Incremental data reflection with Iceberg

FYI: It seems querying the remote filesystem for existence of a possible version new version actually happens twice per refresh, which doesn’t make it any faster:

alter table iceberg metadata refresh.log.zip (1.4 KB)

For reference, v18 is the current version (18 being the content of version-hint.text) and v19 is non-existent.

In regards to:

-this was actually the one I was thinking about:

Thanks for clearing that up @Benny_Chow :+1:

Hey @Benny_Chow

Quick question for you!
For Glue catalog, is there a way to manually refresh the metadata store to discover datasets on-demand as opposed to choosing a fixed interval. Based on the source, it seems that the lowest frequency is 1 minute, but I would like to trigger manual refresh. Is there a workaround for this?

Thanks!

@wundi From a metadata refresh point of view, Nessie and Arctic behave the same. I.e. Dremio doesn’t cache any metadata such as the list of tables/views and Iceberg metadata (such as the table schema metadata.json). You can imagine it would be very hard to manage a cached copy of this metadata outside of Nessie/Arctic as the concept of branching and tags greatly increases the volume of metadata to keep in sync.

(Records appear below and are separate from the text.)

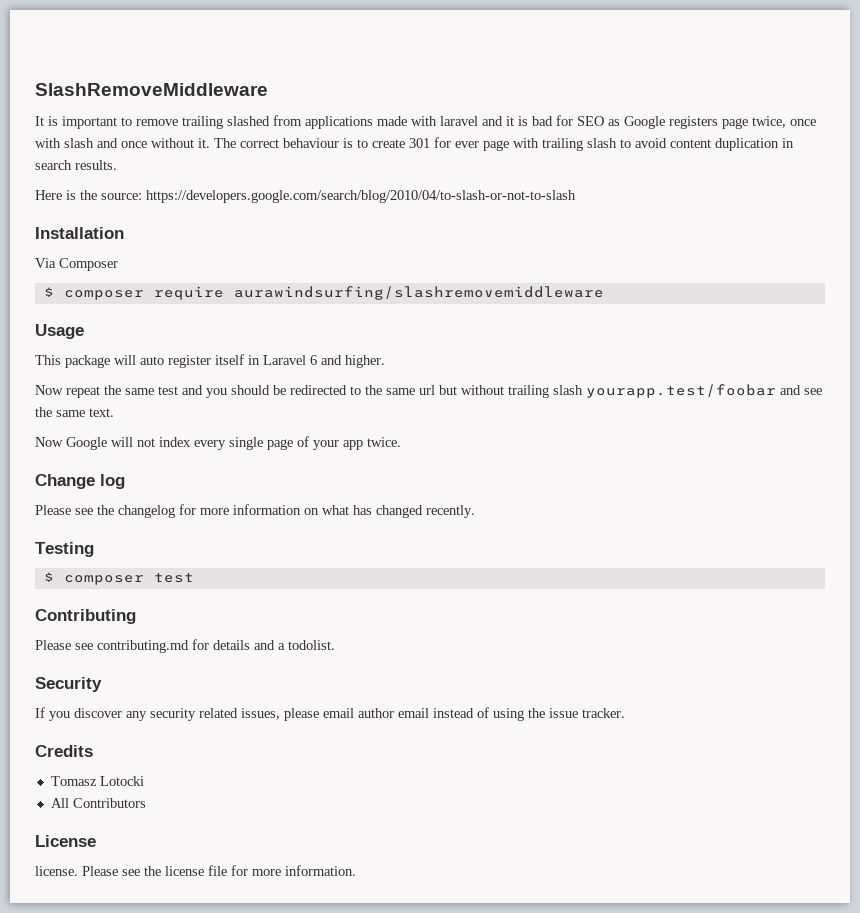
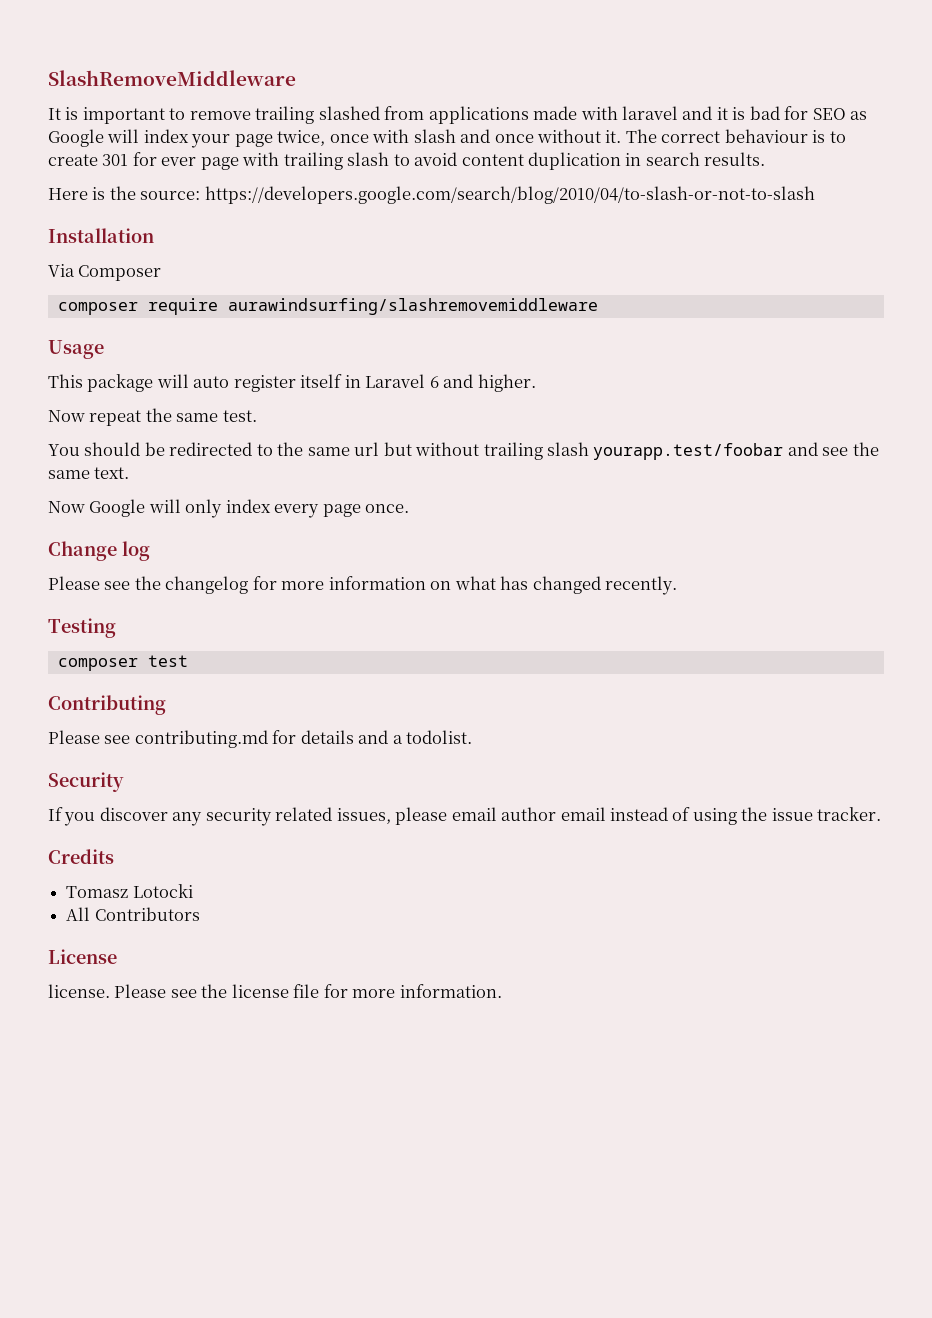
- It is important to remove trailing slashed from applications made with laravel and it is bad for SEO as Google registers page twice, once with slash and once without it.
+ It is important to remove trailing slashed from applications made with laravel and it is bad for SEO as Google will index your page twice, once with slash and once without it.
- $ composer require aurawindsurfing/slashremovemiddleware
+ composer require aurawindsurfing/slashremovemiddleware
- Now repeat the same test and you should be redirected to the same url but without trailing slash yourapp.test/foobar and see the same text.
+ Now repeat the same test.
+ You should be redirected to the same url but without trailing slash yourapp.test/foobar and see the same text.
- Now Google will not index every single page of your app twice.
+ Now Google will only index every page once.
- $ composer test
+ composer test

@kyleahn For Glue/Hive, if you know ahead there is a new table and Dremio has not shown it in the UI, I think if you directly run a query on it, Dremio will find it in the Glue/Hive catalog, cache the metadata and kick off an inline metadata refresh to record split information.

1 Like

When testing a table, that is backed by a Nessie catalog ( using services.nessie.remote-uri in dremio.conf) I do observe that all the iceberg metadata is fetched during each query - both metadata.json as well as manifest list as manifests. But in regards to:

As least on Dremio OSS 24.0.0, there is no request to the Nessie catalog when issuing a query. And if I modify the table from outside Dremio, Dremio continues to use the same snapshot as before and thereby not accessing the latest metadata/data (which makes sense, since Nessie is not being queried Dremio is unaware a change has happened). When modifying the table using Dremio, Dremio is of course aware that a change has happened and fetches the current metadata pointer from Nessie. Otherwise an ALTER TABLE REFRESH METADATA command needs to be issued, at which point the Nessie catalog is consulted.

Based on the expected behaviour you mentioned @Benny_Chow , this sounds like a bug then. Do you want me to create a bug report on Github?

@Benny_Chow Here’s a screen recording of my exact process. I’m running two instances of Dremio, a Nessie catalog and tailing S3 requests (served my MinIO):

dremio-nessie_1024_1_5fps

It’s a bit difficult to see in the recording, but the Dremio instance not performing the INSERT statement continues using the same Iceberg snapshot and data, until a manual metadata refresh is issued.

I later tried playing with the “metadata refresh” settings on the S3 source storing the Iceberg metadata and data files. When set to a minute Nessie is queries every 1-2 minutes for the latest metadata pointer. When set to an hour, I haven’t waited long enough to observe it (but also less than an hour):

Hi @wundi , it sounds like you have two catalogs on the same Iceberg table which is not supported. You have the the Nessie catalog and the Hadoop catalog from S3. Since you are querying through the S3 source, then the metadata refresh policy on the source applies and you won’t alway see the latest Iceberg snapshot. Nessie as a source is coming soon. (Similar to how Arctic is available for Dremio Cloud).